§ **Work instructions**
Type again, exactly, the lines below from the start through the line that includes "[49,1582,409,1620] Pri nákupe".

══ Excerpted records ══

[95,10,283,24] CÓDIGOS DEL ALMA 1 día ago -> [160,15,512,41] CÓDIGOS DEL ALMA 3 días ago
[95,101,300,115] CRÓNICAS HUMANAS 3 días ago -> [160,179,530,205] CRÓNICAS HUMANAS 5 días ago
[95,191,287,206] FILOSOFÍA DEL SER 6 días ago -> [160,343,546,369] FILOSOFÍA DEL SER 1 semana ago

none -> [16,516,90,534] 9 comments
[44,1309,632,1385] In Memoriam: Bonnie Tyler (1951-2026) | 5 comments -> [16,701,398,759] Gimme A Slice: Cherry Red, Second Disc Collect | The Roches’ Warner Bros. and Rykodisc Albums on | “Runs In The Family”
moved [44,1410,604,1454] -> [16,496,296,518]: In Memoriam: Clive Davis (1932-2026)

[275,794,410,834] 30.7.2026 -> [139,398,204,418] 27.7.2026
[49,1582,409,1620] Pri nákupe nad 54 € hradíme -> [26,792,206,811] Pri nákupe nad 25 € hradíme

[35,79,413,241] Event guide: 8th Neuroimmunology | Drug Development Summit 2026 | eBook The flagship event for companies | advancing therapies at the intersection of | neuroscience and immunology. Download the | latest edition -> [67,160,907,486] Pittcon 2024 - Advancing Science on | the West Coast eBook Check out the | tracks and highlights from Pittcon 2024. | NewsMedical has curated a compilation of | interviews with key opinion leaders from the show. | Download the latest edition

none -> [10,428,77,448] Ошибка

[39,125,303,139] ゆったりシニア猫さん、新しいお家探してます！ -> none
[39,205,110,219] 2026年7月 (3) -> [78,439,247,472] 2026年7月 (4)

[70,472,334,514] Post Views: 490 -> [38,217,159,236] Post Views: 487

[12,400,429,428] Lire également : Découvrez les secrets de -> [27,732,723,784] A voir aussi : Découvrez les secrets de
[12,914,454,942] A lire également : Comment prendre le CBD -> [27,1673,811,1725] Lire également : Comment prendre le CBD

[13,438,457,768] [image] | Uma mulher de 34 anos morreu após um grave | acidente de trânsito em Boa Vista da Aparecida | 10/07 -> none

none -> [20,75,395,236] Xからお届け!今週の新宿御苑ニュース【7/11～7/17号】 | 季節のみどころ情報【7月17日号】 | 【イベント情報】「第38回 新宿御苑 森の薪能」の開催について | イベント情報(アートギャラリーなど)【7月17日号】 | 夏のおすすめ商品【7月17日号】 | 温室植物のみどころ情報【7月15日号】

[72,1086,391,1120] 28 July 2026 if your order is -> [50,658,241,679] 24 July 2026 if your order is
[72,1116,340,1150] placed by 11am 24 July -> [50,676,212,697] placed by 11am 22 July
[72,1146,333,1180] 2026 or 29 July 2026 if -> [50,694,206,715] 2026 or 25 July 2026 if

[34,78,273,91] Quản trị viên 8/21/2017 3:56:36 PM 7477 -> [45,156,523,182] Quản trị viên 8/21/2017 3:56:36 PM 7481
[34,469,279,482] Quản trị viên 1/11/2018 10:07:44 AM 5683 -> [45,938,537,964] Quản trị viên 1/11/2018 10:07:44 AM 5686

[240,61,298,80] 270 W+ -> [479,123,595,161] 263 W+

═══

§ **Answer for this exercise**
[95,10,283,24] CÓDIGOS DEL ALMA 1 día ago -> [160,15,512,41] CÓDIGOS DEL ALMA 3 días ago
[95,101,300,115] CRÓNICAS HUMANAS 3 días ago -> [160,179,530,205] CRÓNICAS HUMANAS 5 días ago
[95,191,287,206] FILOSOFÍA DEL SER 6 días ago -> [160,343,546,369] FILOSOFÍA DEL SER 1 semana ago

none -> [16,516,90,534] 9 comments
[44,1309,632,1385] In Memoriam: Bonnie Tyler (1951-2026) | 5 comments -> [16,701,398,759] Gimme A Slice: Cherry Red, Second Disc Collect | The Roches’ Warner Bros. and Rykodisc Albums on | “Runs In The Family”
moved [44,1410,604,1454] -> [16,496,296,518]: In Memoriam: Clive Davis (1932-2026)

[275,794,410,834] 30.7.2026 -> [139,398,204,418] 27.7.2026
[49,1582,409,1620] Pri nákupe nad 54 € hradíme -> [26,792,206,811] Pri nákupe nad 25 € hradíme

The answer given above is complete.